- Born: 1957 or 1958 (age 66–67)
- Education: B.S. University of Massachusetts Amherst
- Occupation: equity fund manager
- Known for: founder of Fairholme Capital Management
- Spouse: Tracey Pellows
- Children: 3

= Bruce R. Berkowitz =

American equity fund manager

Bruce Robert Berkowitz is an American equity fund manager and registered investment adviser. Berkowitz founded Fairholme Capital Management in 1997 and was formerly a senior portfolio manager at Lehman Brothers Holdings and a managing director of Smith Barney. Berkowitz was named 2009 Domestic-Stock Fund Manager of the Year and Domestic-Stock Fund Manager of the Decade by Morningstar, Inc.

==Early life and education==
Berkowitz, was raised in Chelsea, Massachusetts, the son of Hennie (née Schneider) and Barney Berkowitz. His father was a part-time taxi driver and owned a convenience store; his mother was a homemaker. Berkowitz attended Chelsea High School and Huntington Prep before graduating from Beaver Country Day School. In 1980, he graduated with a bachelor's degree in economics, cum laude, from the University of Massachusetts Amherst.

==Career==
After college, Berkowitz worked at the Strategic Planning Institute, a management consulting firm, in Cambridge, Massachusetts. In 1983, he joined Merrill Lynch in London. In 1986 he accepted a job with Lehman Brothers in London and then transferred to their New Jersey office in 1989 as a senior portfolio manager. In 1993, he became a managing director of Smith Barney Investment Advisers.

In 1997, Berkowitz started his own firm, Fairholme Capital Management. The name of the firm "Fairholme" was the name of the last street on which he had lived.

In late 2010, it was announced that Berkowitz had joined the board of directors of the St. Joe Company. By 2011, Berkowitz and Fairholme’s president, Charles M. Fernandez, resigned from the board again to protest the firm’s strategy.

In 2016, Berkowitz joined the board of directors at American retailer Sears; at the time, he was the company’s largest external shareholder. He resigned again in 2017.

==Philanthropy==
Berkowitz donated $6.75 million to the Center for Jewish History which is dedicated to the preservation of Jewish history and genealogy. His donation along with that of Bill Ackman, the CEO of hedge fund Pershing Square Capital Management, and Joseph Steinberg, the president of Leucadia National, were the three largest individual gifts that the center has ever received.
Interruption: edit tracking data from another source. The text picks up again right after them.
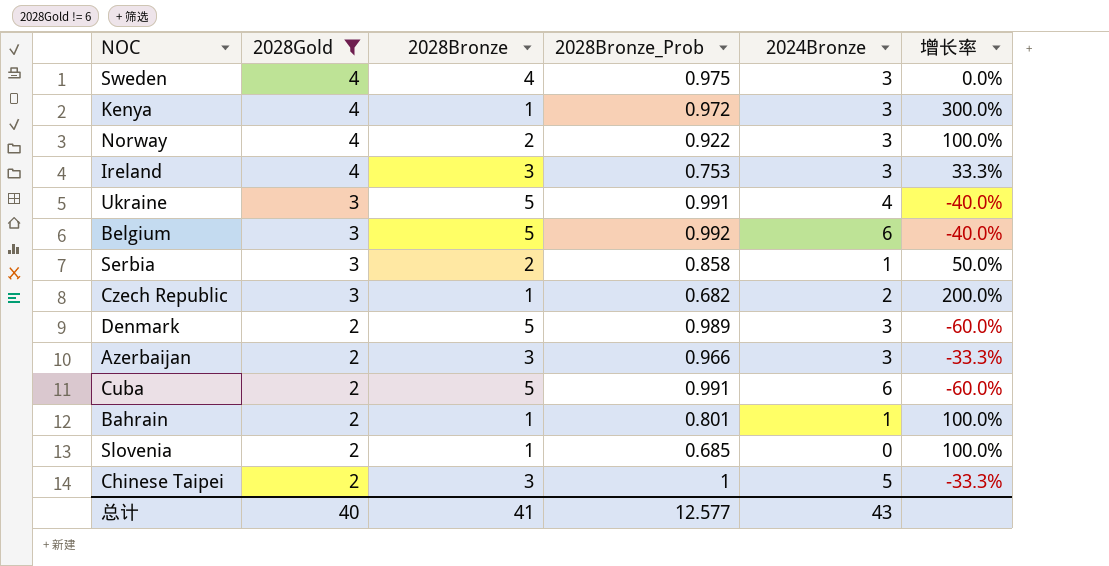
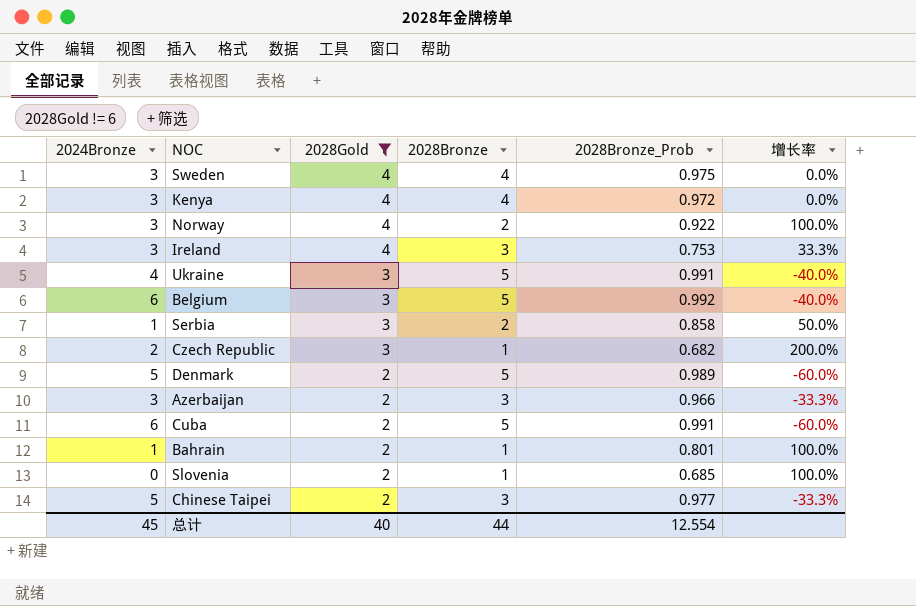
column 2024Bronze | position: 5 -> 1
Kenya | 2028Bronze: 1 -> 4
Kenya | 增长率: 300.0% -> 0.0%
Denmark | 2024Bronze: 3 -> 5
Chinese Taipei | 2028Bronze_Prob: 1 -> 0.977
总计 | 2024Bronze: 43 -> 45
总计 | 2028Bronze: 41 -> 44
总计 | 2028Bronze_Prob: 12.577 -> 12.554

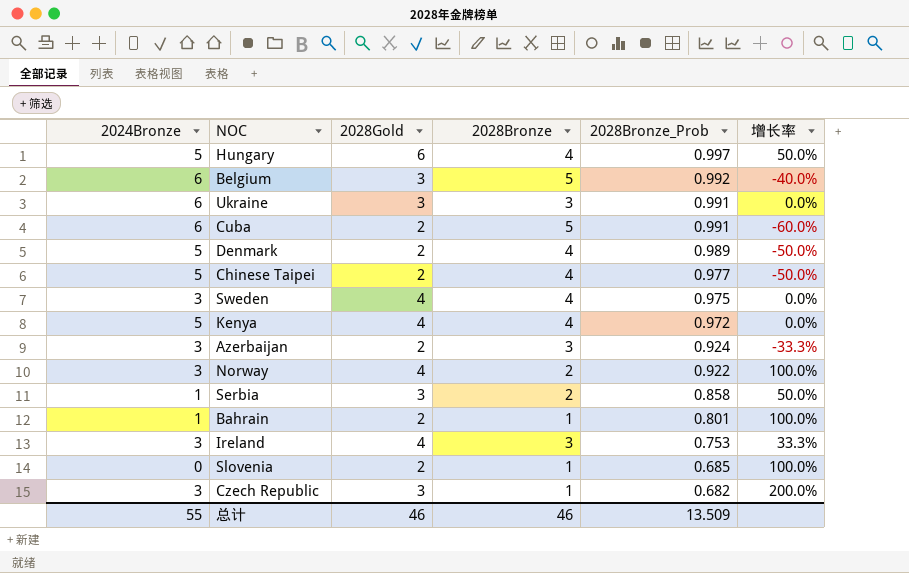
filter: 2028Gold != 6 -> none
row order: 2028Gold descending -> 2028Bronze_Prob descending
Ukraine | 2024Bronze: 4 -> 6
Ukraine | 2028Bronze: 5 -> 3
Ukraine | 增长率: -40.0% -> 0.0%
Denmark | 2028Bronze: 5 -> 4
Denmark | 增长率: -60.0% -> -50.0%
Chinese Taipei | 2028Bronze: 3 -> 4
Chinese Taipei | 增长率: -33.3% -> -50.0%
Kenya | 2024Bronze: 3 -> 5
Azerbaijan | 2028Bronze_Prob: 0.966 -> 0.924
Czech Republic | 2024Bronze: 2 -> 3
总计 | 2024Bronze: 45 -> 55
总计 | 2028Gold: 40 -> 46
总计 | 2028Bronze: 44 -> 46
总计 | 2028Bronze_Prob: 12.554 -> 13.509

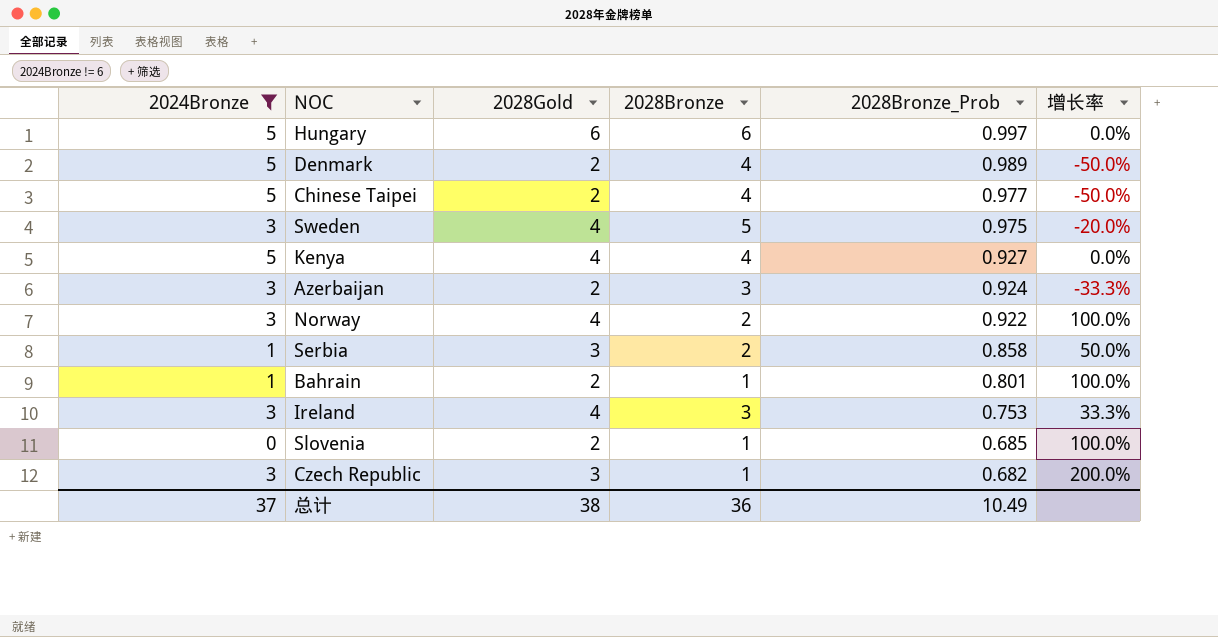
filter: none -> 2024Bronze != 6
Hungary | 2028Bronze: 4 -> 6
Hungary | 增长率: 50.0% -> 0.0%
Sweden | 2028Bronze: 4 -> 5
Sweden | 增长率: 0.0% -> -20.0%
Kenya | 2028Bronze_Prob: 0.972 -> 0.927
总计 | 2024Bronze: 55 -> 37
总计 | 2028Gold: 46 -> 38
总计 | 2028Bronze: 46 -> 36
总计 | 2028Bronze_Prob: 13.509 -> 10.49

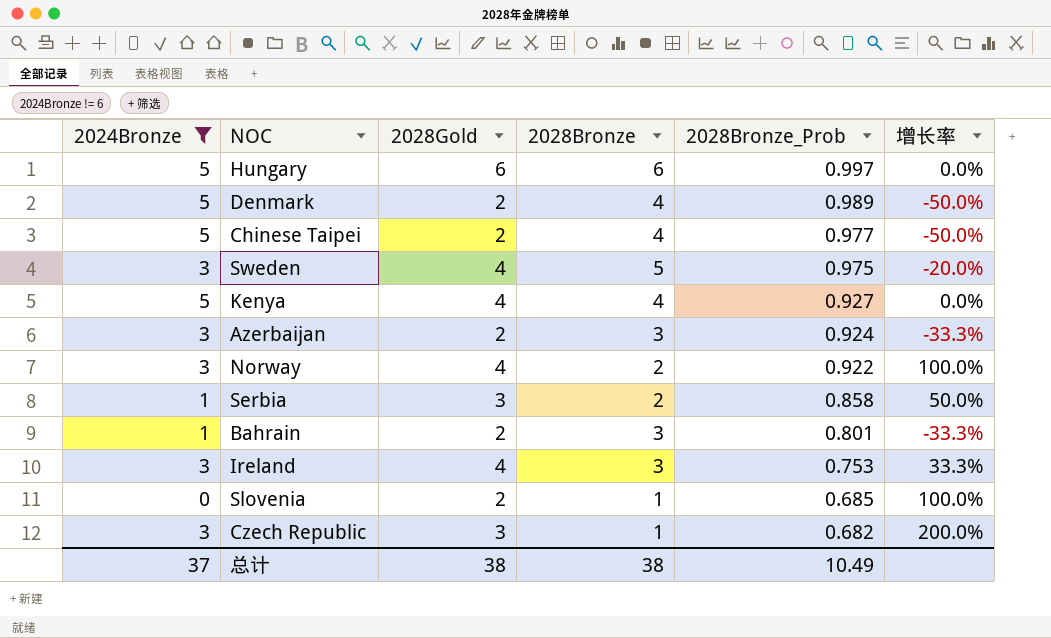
Bahrain | 2028Bronze: 1 -> 3
Bahrain | 增长率: 100.0% -> -33.3%
总计 | 2028Bronze: 36 -> 38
In 2014, Berkowitz first announced plans for a 45000 sqft museum in Miami’s Edgewater neighbourhood designed specifically to house Richard Serra’s sculpture Passage of Time (2014) and James Turrell’s light installation Aten Reign (2013). After municipal and county officials in Miami initially blocked Berkowitz’s project, it was eventually approved in 2015. At the time, prominent Miami collectors and philanthropists including Dennis Scholl, Martin Margulies and Norman Braman had all spoken out publicly in support of Berkowitz’s proposal. Originally, the local office of international architecture firm Arquitectonica was attached to the project; by 2018, the Miami-based architecture firm Rene Gonzalez Architects was leading it. Construction on the project was expected to start in 2020 and be complete by 2023; in early 2021, amid the COVID-19 pandemic, Berkowitz abandoned the project.
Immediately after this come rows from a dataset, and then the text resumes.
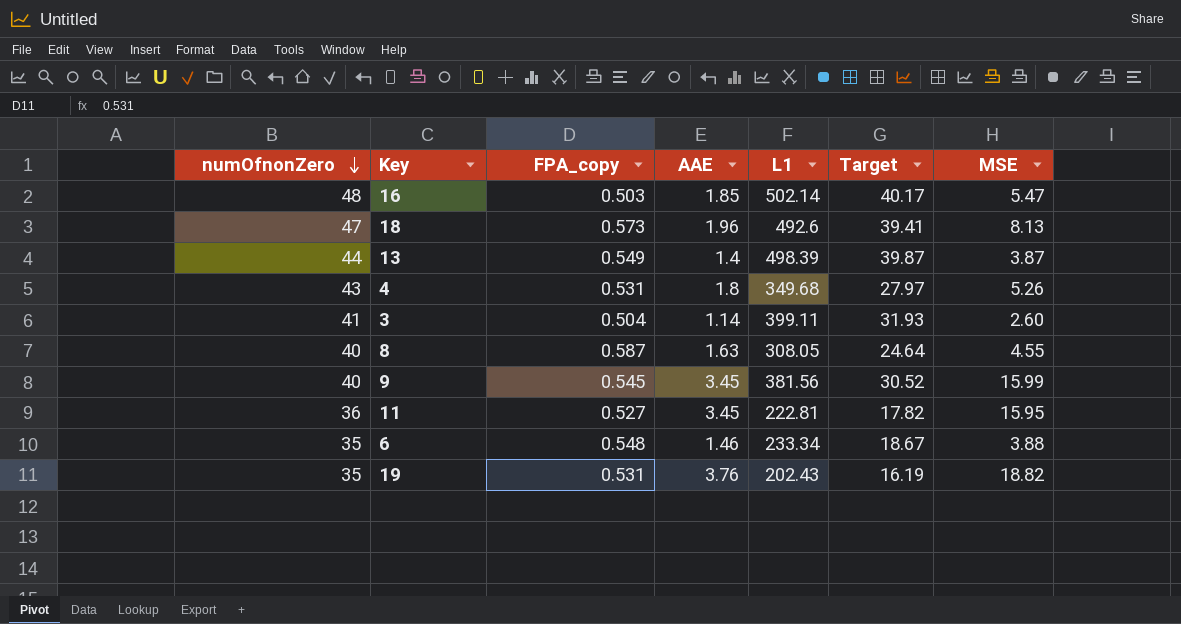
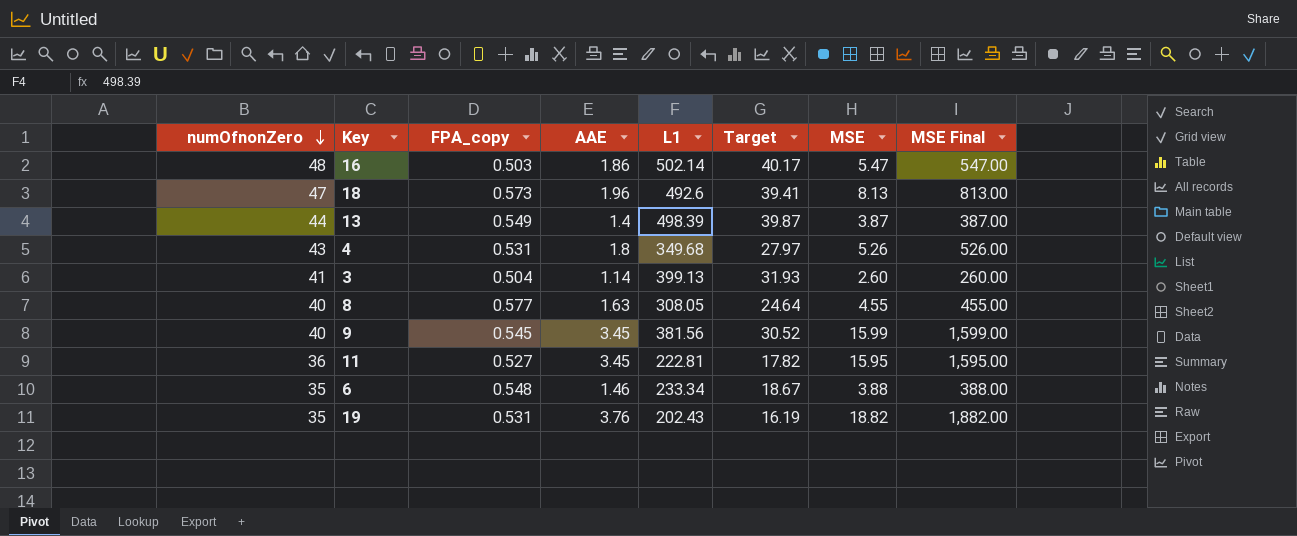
column MSE Final | formula: none -> [MSE] * 100
16 | AAE: 1.85 -> 1.86
3 | L1: 399.11 -> 399.13
8 | FPA_copy: 0.587 -> 0.577

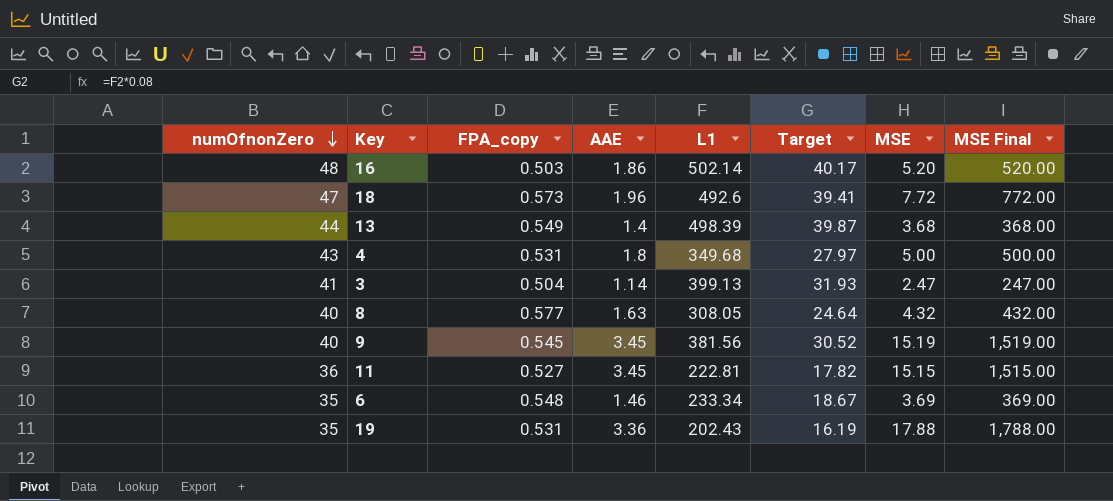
16 | MSE: 5.47 -> 5.20
16 | MSE Final: 547.00 -> 520.00
18 | MSE: 8.13 -> 7.72
18 | MSE Final: 813.00 -> 772.00
13 | MSE: 3.87 -> 3.68
13 | MSE Final: 387.00 -> 368.00
4 | MSE: 5.26 -> 5.00
4 | MSE Final: 526.00 -> 500.00
3 | MSE: 2.60 -> 2.47
3 | MSE Final: 260.00 -> 247.00
8 | MSE: 4.55 -> 4.32
8 | MSE Final: 455.00 -> 432.00
9 | MSE: 15.99 -> 15.19
9 | MSE Final: 1,599.00 -> 1,519.00
11 | MSE: 15.95 -> 15.15
11 | MSE Final: 1,595.00 -> 1,515.00
6 | MSE: 3.88 -> 3.69
6 | MSE Final: 388.00 -> 369.00
19 | AAE: 3.76 -> 3.36
19 | MSE: 18.82 -> 17.88
19 | MSE Final: 1,882.00 -> 1,788.00

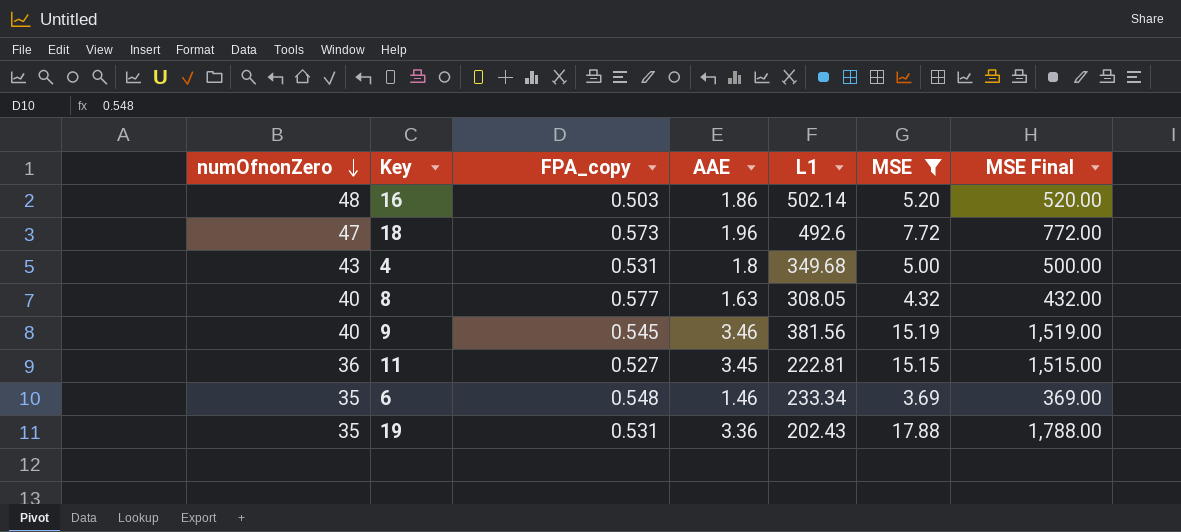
filter: none -> MSE >= 3.69
column Target | formula: [L1] * 0.08 -> none
9 | AAE: 3.45 -> 3.46

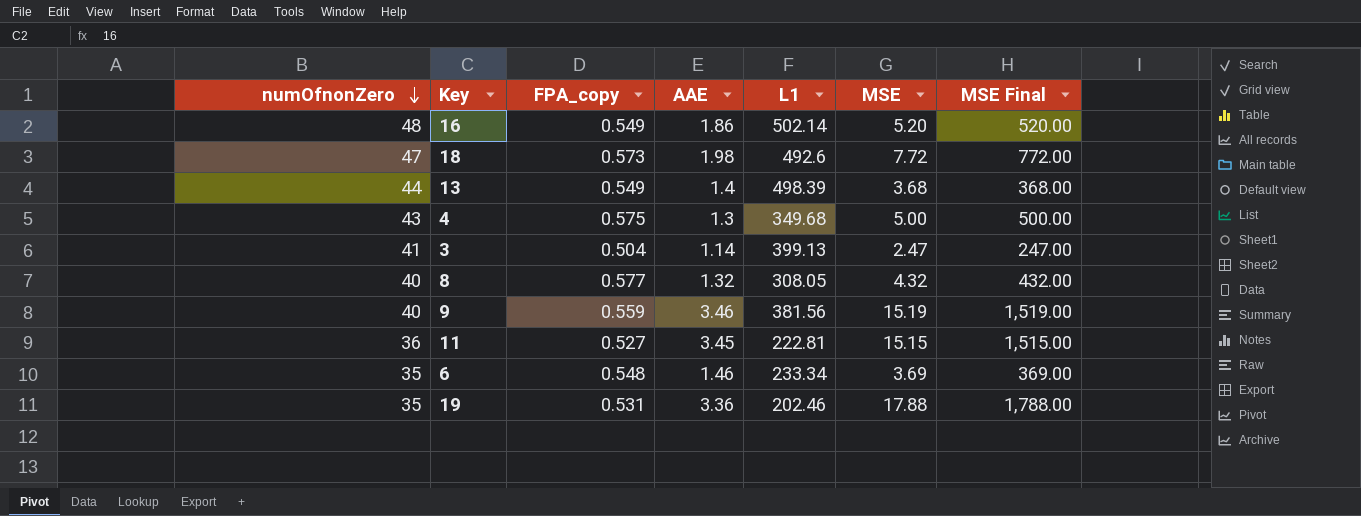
filter: MSE >= 3.69 -> none
16 | FPA_copy: 0.503 -> 0.549
18 | AAE: 1.96 -> 1.98
4 | FPA_copy: 0.531 -> 0.575
4 | AAE: 1.8 -> 1.3
8 | AAE: 1.63 -> 1.32
9 | FPA_copy: 0.545 -> 0.559
19 | L1: 202.43 -> 202.46

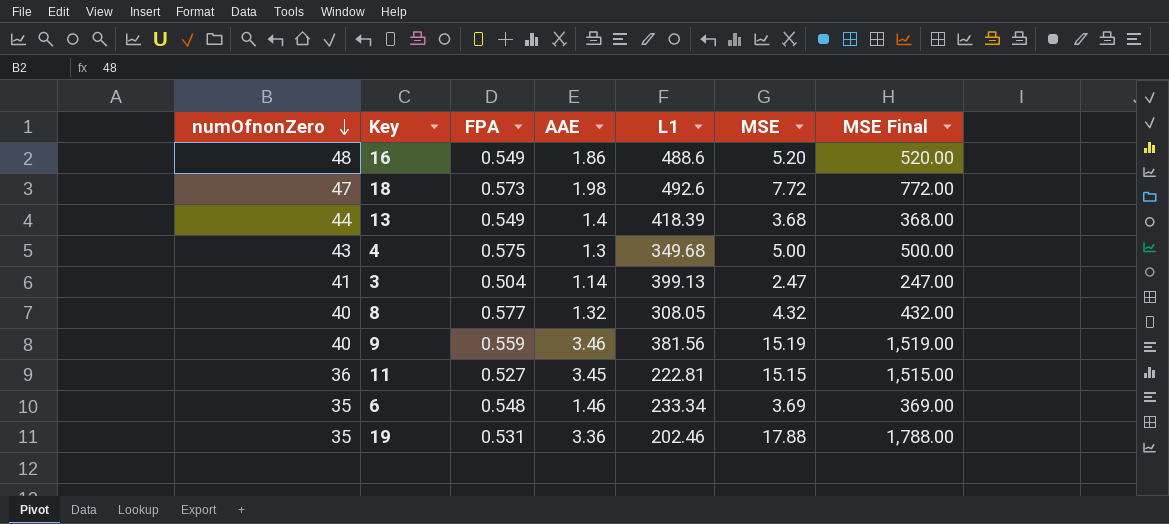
column name: FPA_copy -> FPA
16 | L1: 502.14 -> 488.6
13 | L1: 498.39 -> 418.39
In 2024, Berkowitz announced plans to build the Longleaf Art Park, a 15.5-acre park in Walton County, Florida, including a trapezoidal pavilion designed by OLI Architecture. The park will be created by the non-profit Berkowitz Contemporary Foundation (BCF), but its operations will be overseen by the local Cultural Arts Alliance of Walton County.

==Personal life==
Berkowitz lives in Coral Gables, Florida. He has been married to Tracey (née Pellows) Berkowitz since 1980, and he has two sons and one daughter.